Exam proctoring study starts this winter

Nov. 30, 2023, 1:31 a.m.

The Academic Integrity Working Group (AIWG) will begin reevaluating the University’s current honor code next winter through trial proctoring and studying the lack of student self-reporting for academic dishonesty. 

The AIWG is part of the Committee of 12’s (C12) recommended changes to the honor code, which was granted final approval by the President’s office in June following contentious debate among student bodies. The group was created in April and consists of Stanford faculty and students. 

It will propose actionable policy proposals where possible, a task that mathematics professor Brian Conrad, who chairs the C12 Honor Code Committee, wrote “was beyond the scope of the charge of C12.”

The AIWG “deliberations and information-gathering will provide an informed basis for detailed policy proposals to address the range of concerns around academic integrity that have emerged in recent years,” Conrad wrote. 

By changing the honor code to include new technologies and conducting multi-year studies on in-person exam proctoring starting next quarter, the AIWG will study the root cause of academic dishonesty while considering proctor-induced student stress to recommend future policy changes.  

Lawrence Berg, a fifth-year Ph.D. student in chemistry and Graduate Student Council (GSC) representative, said transparency and representation were important for this process. 

“I am pleased to see that Stanford is moving toward improved and more equitable systems of honor code enforcement and judicial arbitration,” Berg wrote in a statement to The Daily. 

Berg voted in support of a motion to replace the second clause of the Honor Code with one that would allow “reasonable proctoring” by instructors.   

“This decision was not made lightly, but with the years of obstructionism by the Undergraduate Senate on any reforms to the Honor Code and/or Judicial Charter, I believed that it was time to accept the fact that they (being that year’s UGS) would never negotiate in good faith,” Berg wrote. 

“Past UGSs did not fruitfully engage with the committees and instead just obstructed any proposals that would increase measures of accountability in grading (including but not limited to proctoring),” Berg wrote. “It says much to me that the UGS was twice the body of the key 5 (Board of Judicial Affairs, UGS, GSC, FacSen, and President) that rejected the proposals.” 

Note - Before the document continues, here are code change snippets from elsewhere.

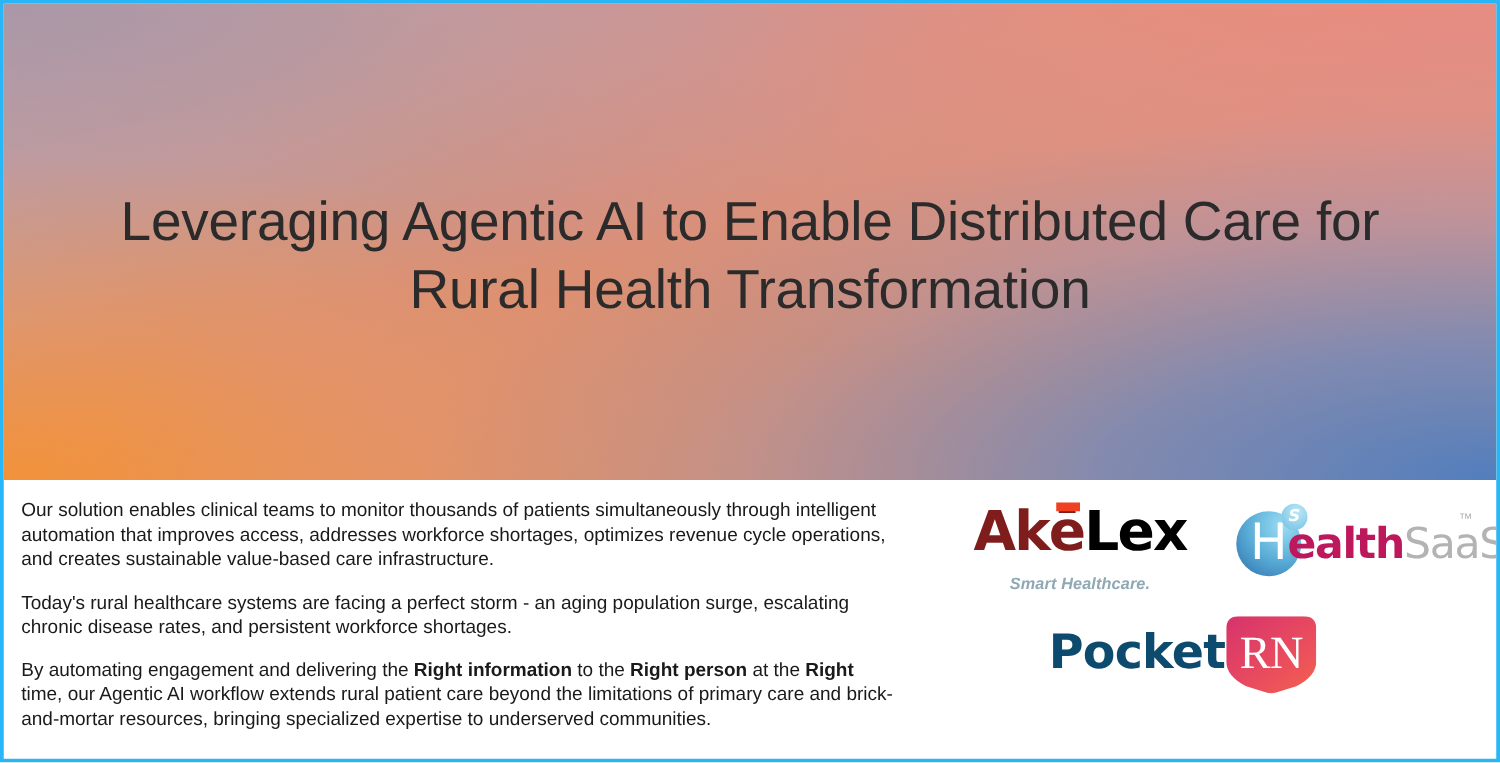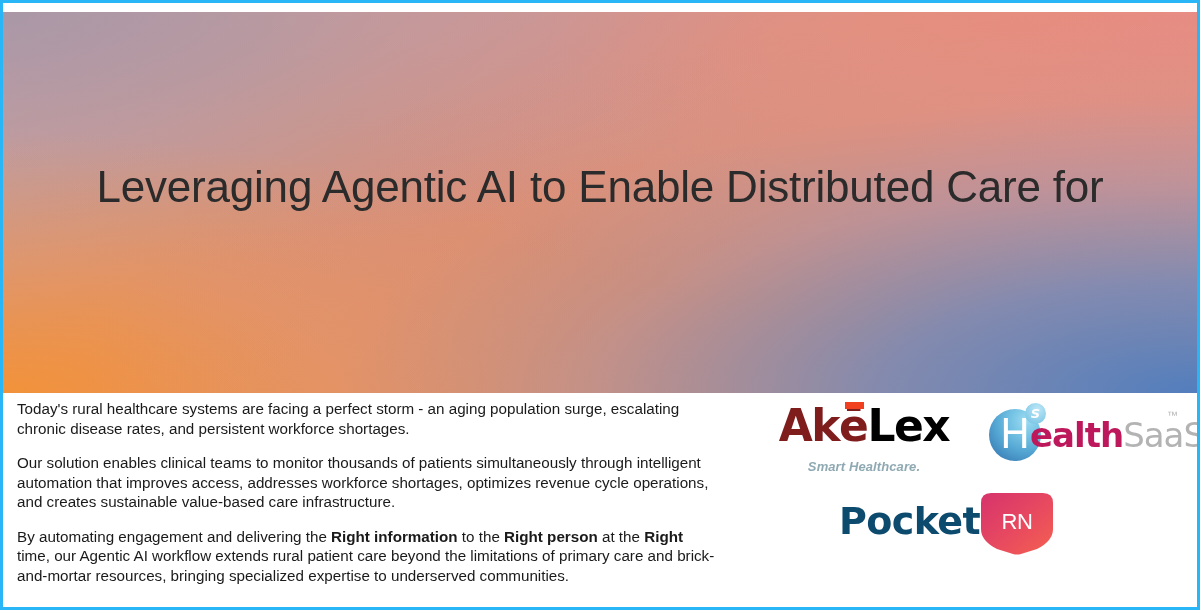--- a/index.html
+++ b/index.html
@@ -33,7 +33,6 @@
     width: 1194px;
     height: 381px;
     overflow: hidden;
-    margin-top: 9px;
   }
   .banner-grad {
     position: absolute;

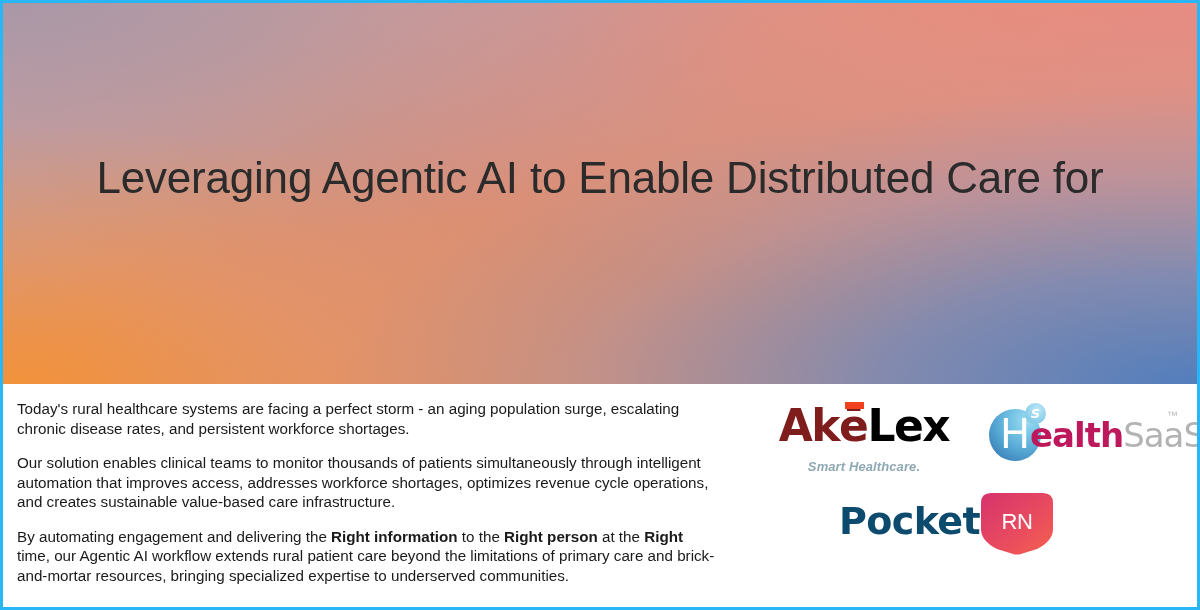--- a/index.html
+++ b/index.html
@@ -281,6 +281,7 @@
     <div class="banner-grad2"></div>
     <div class="banner-title">
       <span class="ttl-line">Leveraging Agentic AI to Enable Distributed Care for</span>
+      <span class="ttl-line">Rural Health Transformation</span>
     </div>
   </div>
 

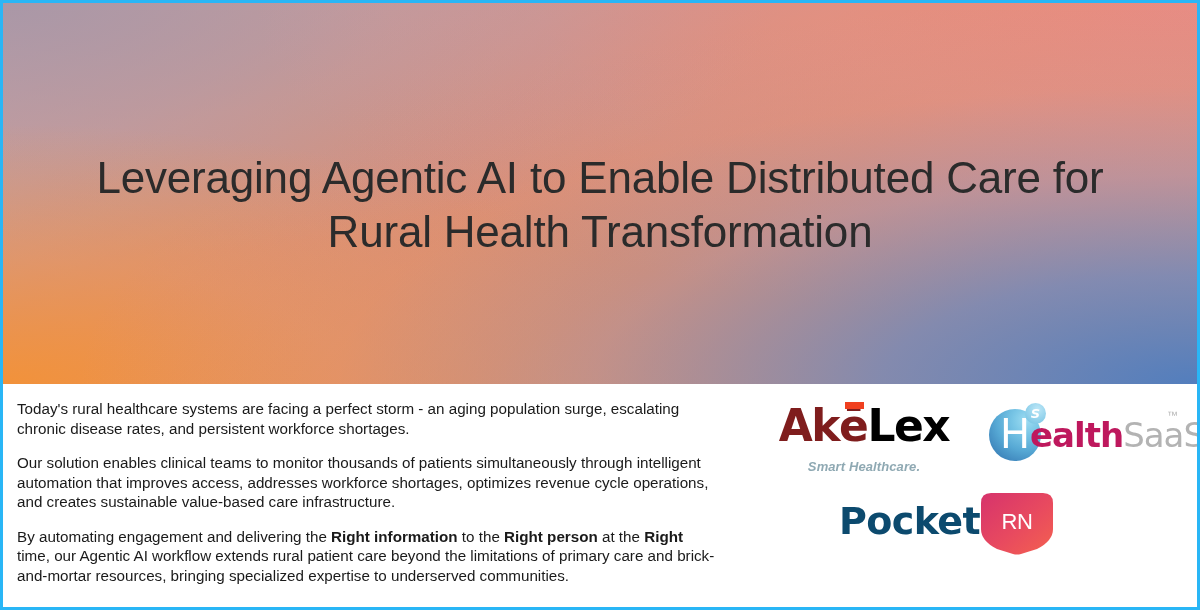--- a/index.html
+++ b/index.html
@@ -288,8 +288,8 @@
   <div class="content">
 
     <div class="body-col">
+      <p>Our solution enables clinical teams to monitor thousands of patients simultaneously through intelligent automation that improves access, addresses workforce shortages, optimizes revenue cycle operations, and creates sustainable value-based care infrastructure.</p>
       <p>Today's rural healthcare systems are facing a perfect storm - an aging population surge, escalating chronic disease rates, and persistent workforce shortages.</p>
-      <p>Our solution enables clinical teams to monitor thousands of patients simultaneously through intelligent automation that improves access, addresses workforce shortages, optimizes revenue cycle operations, and creates sustainable value-based care infrastructure.</p>
       <p><span>By automating engagement and delivering the </span><b>Right information</b><span> to the </span><b>Right person</b><span> at the </span><b>Right</b><span> time, our Agentic AI workflow extends rural patient care beyond the limitations of primary care and brick-and-mortar resources, bringing specialized expertise to underserved communities.</span></p>
     </div>
 

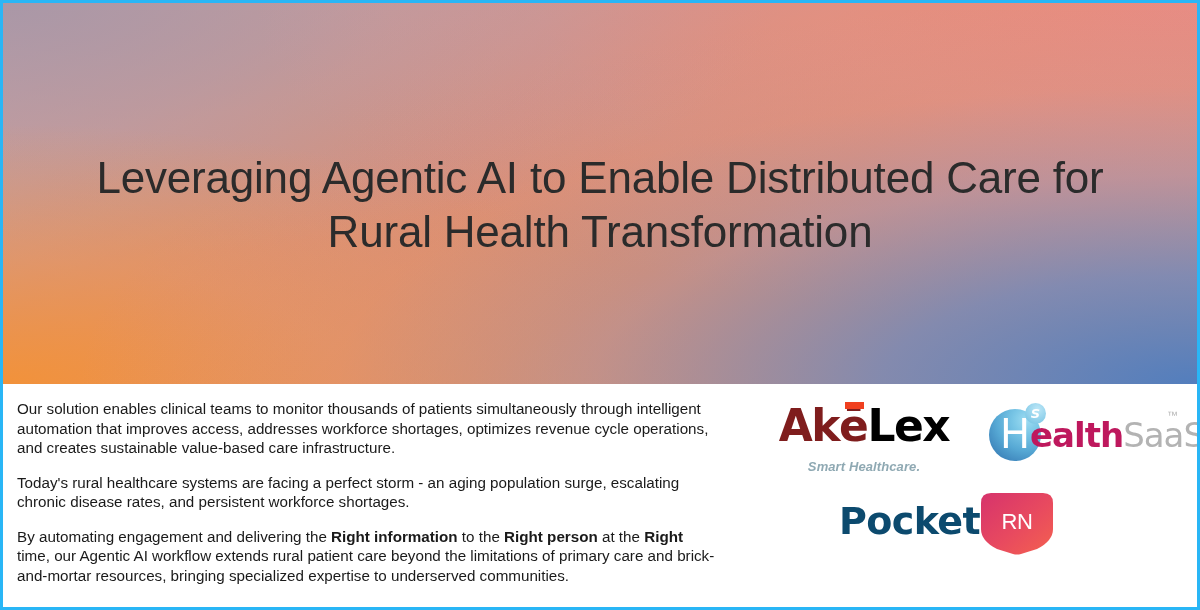--- a/index.html
+++ b/index.html
@@ -265,8 +265,8 @@
     align-items: center;
     justify-content: center;
     color: #ffffff;
-    font-family: Liberation Sans, sans-serif;
-    font-size: 22px;
+    font-family: Liberation Serif, serif;
+    font-size: 37px;
     font-weight: normal;
     letter-spacing: -0.5px;
   }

The UGS did not respond to requests for comment.

Berg also mentioned the importance of engagement and collaboration with faculty and student senates in creating a better system of enforcing the honor code. According to the AIWG proposal, the group will include voices from across campus and work to develop effective policy changes that “uphold the culture of academic honesty,” which is essential to the academic experience. 

Portions of the previous honor code are still in the new one, including the importance of collective responsibility of both teachers and students in upholding an environment of academic integrity. But data provided by the C12 committee and even Daily archives from 1929 show that the honor code has not always worked as intended. 

According to the C12’s Recommendations on Academic Integrity Policies from the 2018-19 academic year, only two out of 136 honor code violations were self-reported by students. During the 2019-20 academic year, none of the honor code violations were self-reported by students. 

As Stanford plans on rolling out changes to the honor code, students have expressed various opinions regarding the University’s current educational environment and the prevalence of academic dishonesty. 

Lucy Chen ’27 said that to her knowledge, she and most of her peers followed the academic honor code when taking the MATH 51 midterm this quarter: Most people sat in alternating seats and there were no conversations, per the academic guidelines.

“I think everyone had the same mindset that if one person cheated, anybody else in the room could’ve told the proctor outside, and that prevented all of us from cheating,” she said.

Though Chen took the midterm at an earlier time due to the scheduling conflict, she said all her friends refused to hear details of the exam.

“Plus, the testing room was completely quiet without a proctor,” Chen said. “It’s kind of like ‘mutually assured destruction’ because we know anyone else can tell the proctor if someone was cheating, and it’s not worth the risk to get a zero on the exam.”